Let the inputs be $x_1,\dots,x_n \in {0,1}$, and let

$$ t=\sum_{j=1}^n x_j $$

be the number of ones.

A sorting network outputs the sorted sequence, hence

$$ (\underbrace{0,\dots,0}{n-t},\underbrace{1,\dots,1}{t}). $$

Therefore the $k$-th output is 1 exactly when at least $n-k+1$ ones are present:

$$ f_k(x_1,\dots,x_n)=1 \iff t \ge n-k+1. $$

Equivalently, the functions are the threshold functions

$$ f_k = [t \ge n-k+1], \qquad k=1,\dots,n. $$

So the network computes all threshold functions for thresholds $1,2,\dots,n$, arranged in reverse order.

(b) Boolean chain of size $O(n)$ and depth $O(\log n)$

We construct a Boolean circuit (Boolean chain) computing all functions

$$ f_k = [t \ge k], \qquad k=1,\dots,n, $$

where $t=\sum_{j=1}^n x_j$.

The construction has two parts.

Step 1: compute the binary representation of $t$

We compute $t$ using a balanced binary adder tree.

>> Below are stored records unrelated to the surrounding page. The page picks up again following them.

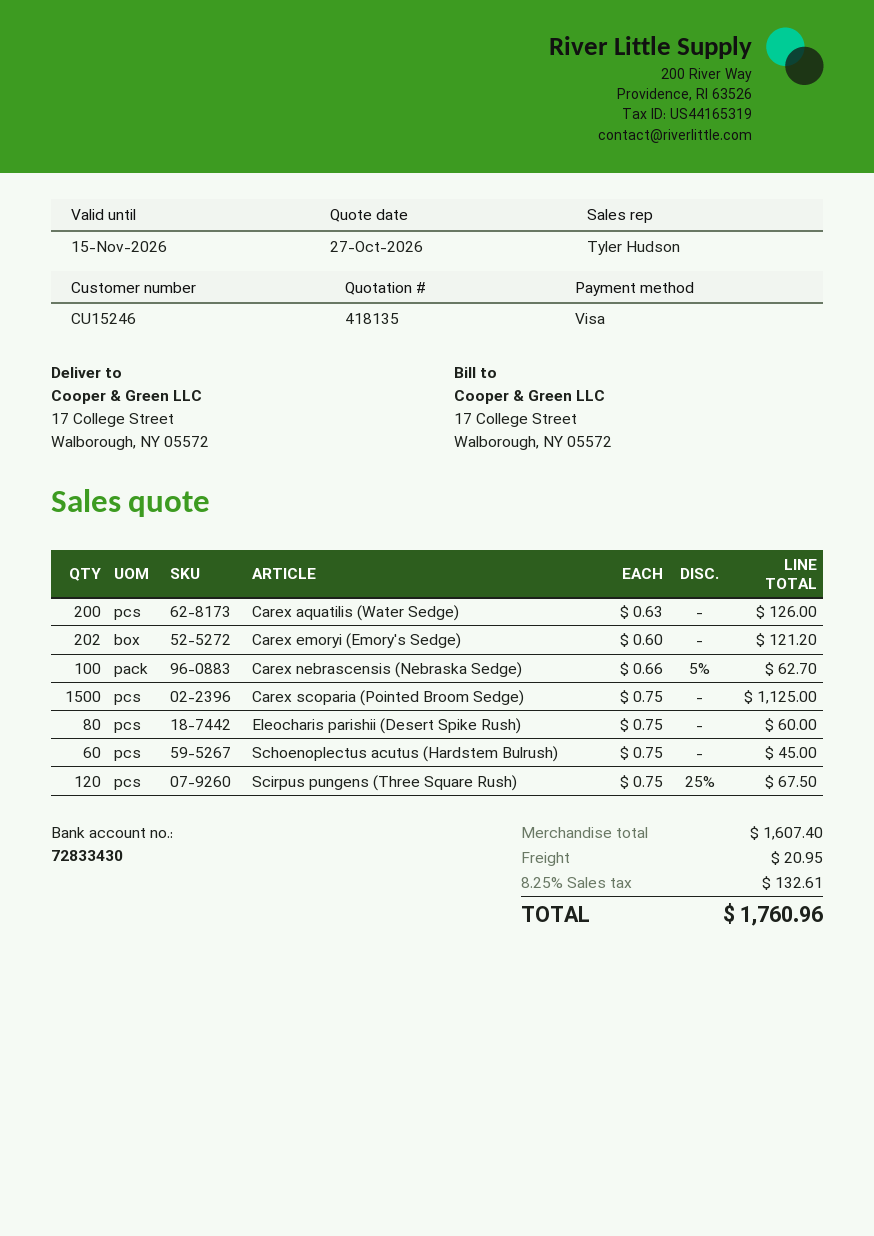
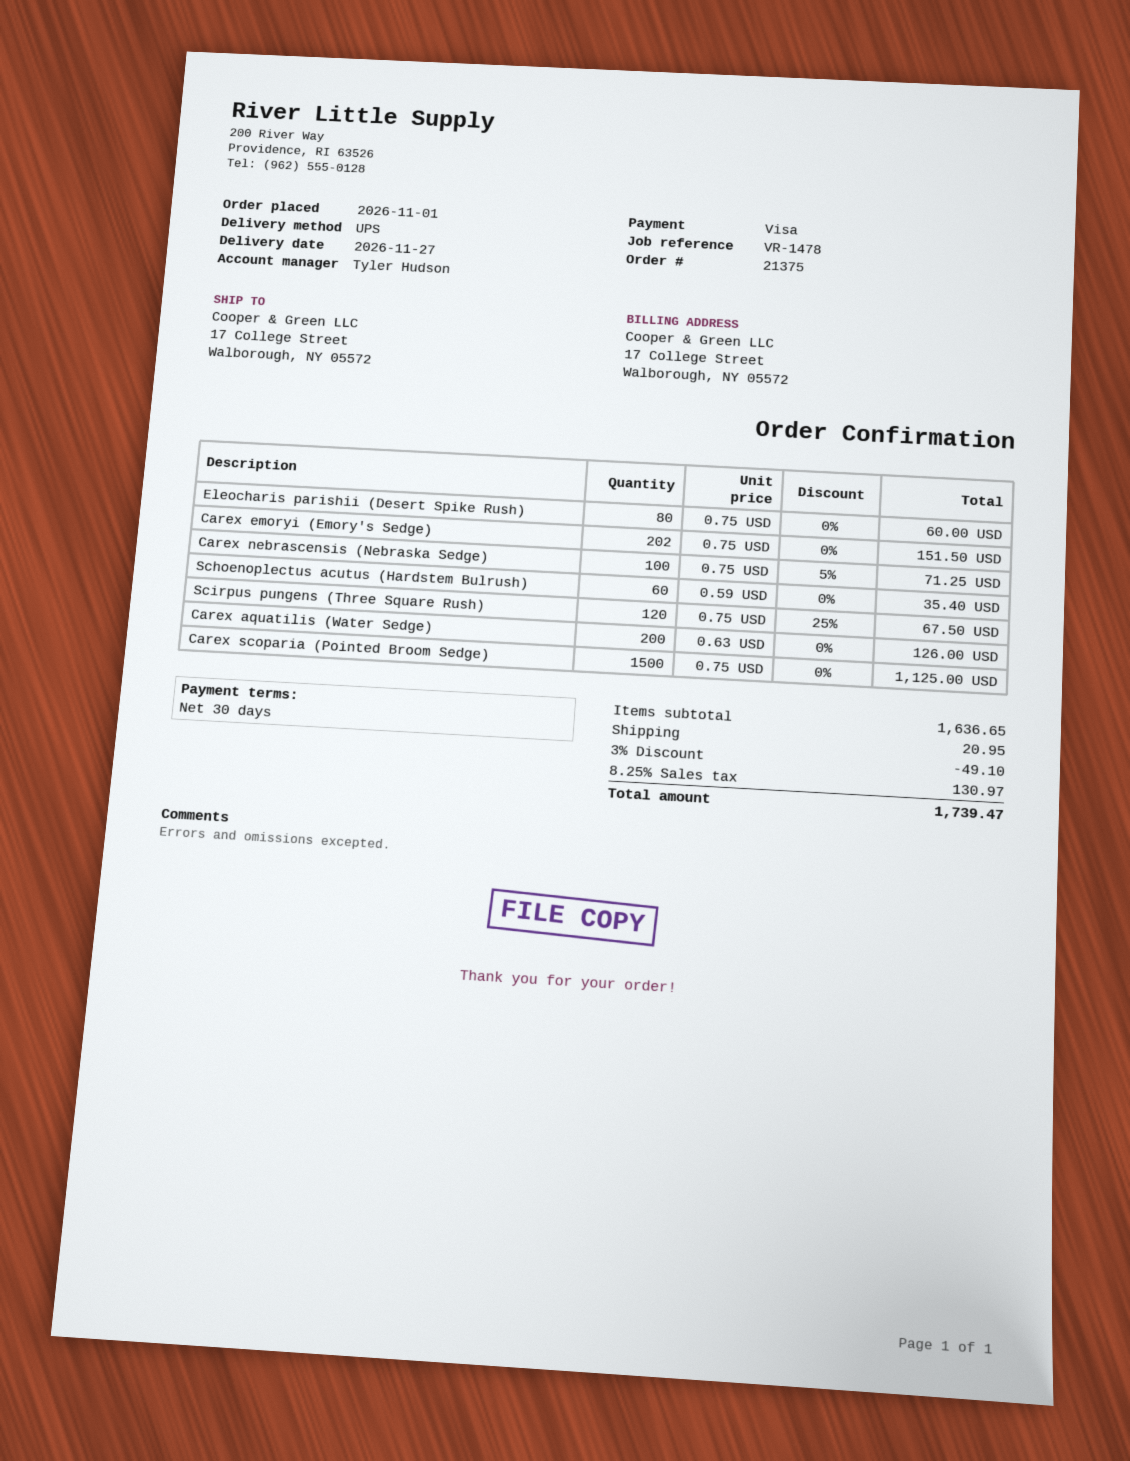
Carex emoryi (Emory's Sedge): 202 x 0.60 = 121.20 -> 202 x 0.75 = 151.50
Carex nebrascensis (Nebraska Sedge): 100 x 0.66 - 5% = 62.70 -> 100 x 0.75 - 5% = 71.25
Schoenoplectus acutus (Hardstem Bulrush): 60 x 0.75 = 45.00 -> 60 x 0.59 = 35.40
subtotal: 1607.40 -> 1636.65
discount: none -> 3% = 49.10
tax: 8.25% = 132.61 -> 8.25% = 130.97
total: 1760.96 -> 1739.47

At each internal node, we combine two partial sums represented in binary using a carry-save style addition followed by a carry-propagate reduction.

Facts:

  • Each addition of two $O(\log n)$-bit numbers is implemented with $O(\log n)$ gates.
  • The tree has $O(n)$ inputs and $O(n)$ total wires per level.
  • The depth is $O(\log n)$.

Hence we obtain the binary expansion

$$ t = \sum_{i=0}^{\lfloor \log n \rfloor} 2^i t_i $$

in total:

  • size $O(n)$,
  • depth $O(\log n)$.

Step 2: convert the binary number $t$ into all thresholds

We now construct all bits

$$ f_k = [t \ge k], \qquad k=1,\dots,n. $$

Key reformulation

Define the unary vector of $t$:

$$ u_k = [t \ge k]. $$

This is exactly the prefix indicator of the integer $t$. Our task is to compute the unary encoding of a binary number.

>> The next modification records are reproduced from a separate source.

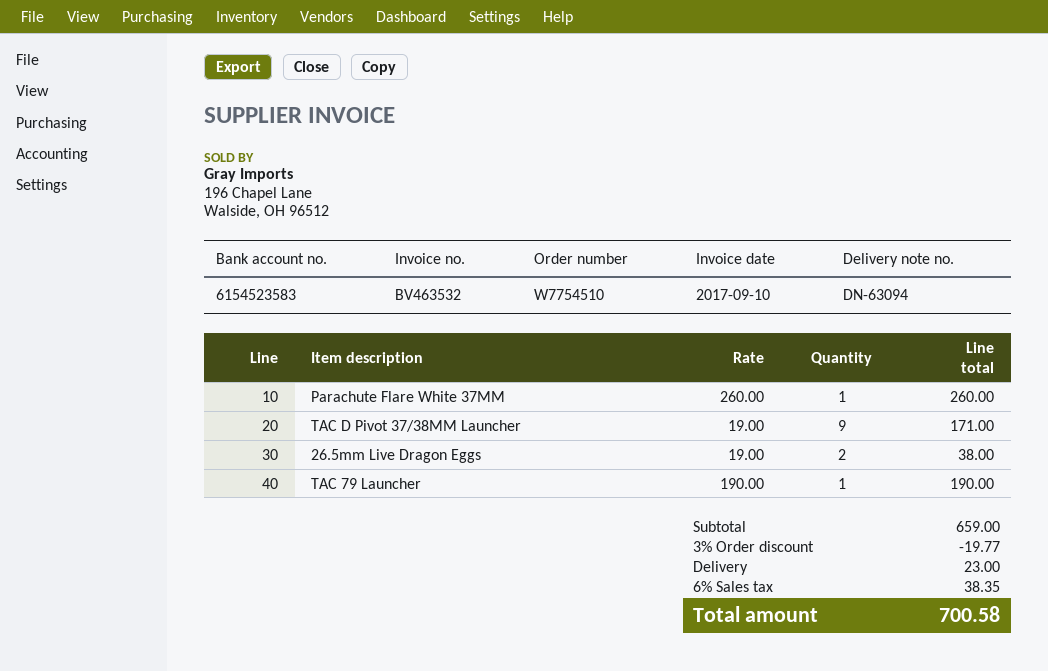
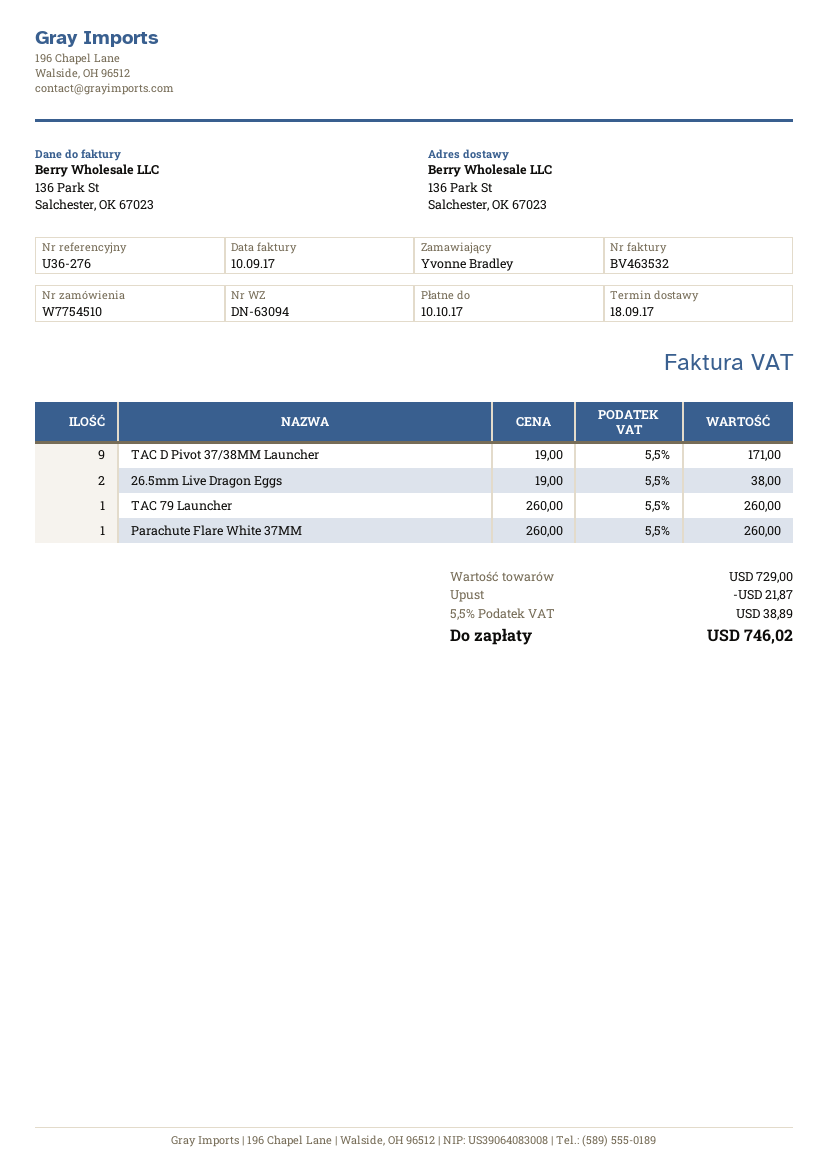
TAC 79 Launcher: 1 x 190.00 = 190.00 -> 1 x 260.00 = 260.00
subtotal: 659.00 -> 729.00
discount: 19.77 -> 21.87
shipping: 23.00 -> none
tax: 6% = 38.35 -> 5.5% = 38.89
total: 700.58 -> 746.02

Step 2A: segment tree over thresholds

We build a complete binary tree over the index set ${1,\dots,n}$.

Each node $v$ corresponds to an interval $I_v = [a,b]$ and stores a single Boolean value:

$$ U_v = [t \ge a]. $$

We compute these values top-down.

  • Root corresponds to $[1,n]$.
  • If a node $v$ corresponds to $[a,b]$, split into:

$$ [a,m], \quad [m+1,b]. $$

We compute a single comparison:

$$ C_v = [t \ge m+1]. $$

Then:

  • left child receives $U_{\text{left}} = U_v$,
  • right child receives $U_{\text{right}} = U_v \wedge C_v$.

Thus each node performs only constant Boolean operations once its comparison bit $C_v$ is known.

Step 2B: computing comparisons $C_v = [t \ge k]$

Each comparison is between:

  • the binary number $t$,
  • a fixed constant $k$.

We compute all such comparisons using a shared bitwise comparison circuit.

Write:

$$ t = (t_m,\dots,t_0), \quad k = (k_m,\dots,k_0). $$

We compute

$$ [t \ge k] $$

by the standard lexicographic comparison:

Define signals $E_i, G_i$:

  • $E_i$: all higher bits equal,
  • $G_i$: first differing bit is $t_i=1, k_i=0$.

Recurrence:

$$ E_{i-1} = E_i \wedge (t_i \leftrightarrow k_i), $$

$$ G_{i-1} = G_i \vee (E_i \wedge t_i \wedge \neg k_i), $$

with initialization $E_m=1, G_m=0$.

Output is $G_0$.

Crucial sharing argument

We compute comparisons for all segment tree nodes simultaneously.

At bit level $i$:

  • each node contributes only constant many AND/OR/NOT gates,
  • each gate depends only on $t_i$ and a constant $k_i$,
  • each $t_i$ feeds into $O(n/2^i)$ nodes at level $i$,
  • but each appearance is realized by fan-out wiring of a single computed signal $t_i$, not duplication of gates.

Hence:

  • each bit $t_i$ participates in $O(n)$ wires total across all levels,
  • but only $O(1)$ gates per node per level are created,
  • and the total number of nodes across all levels is $O(n)$.

Therefore total comparison-circuit size is:

$$ O(n). $$

Depth is:

$$ O(\log n) $$

(from bitwise comparison + tree depth).

Step 2C: final assembly of unary outputs

Once all node comparisons $C_v$ are computed:

  • each leaf $k$ receives value $u_k = [t \ge k]$,
  • propagation uses only AND gates along a root-to-leaf path,
  • each level contributes $O(n)$ gates total.

Thus unary reconstruction adds:

  • size $O(n)$,
  • depth $O(\log n)$.

Final complexity

Size

  • binary adder tree: $O(n)$,
  • comparison network (shared across segment tree): $O(n)$,
  • unary propagation: $O(n)$.

Total:

$$ O(n). $$

Depth

  • addition: $O(\log n)$,
  • comparisons: $O(\log n)$,
  • propagation: $O(\log n)$.

Total:

$$ O(\log n). $$

Conclusion

We have constructed a Boolean chain that:

  1. computes $t=\sum x_j$ in binary in $O(n)$ size and $O(\log n)$ depth,
  2. computes all threshold comparisons $[t \ge k]$ using a shared comparison and segment tree structure in $O(n)$ size,
  3. outputs all $n$ threshold functions.

Hence the family ${f_1,\dots,f_n}$ is computable by a Boolean chain of

$$ \boxed{\text{size } O(n), \quad \text{depth } O(\log n)}. $$

This shows sorting networks are not asymptotically optimal in Boolean circuit complexity terms. ∎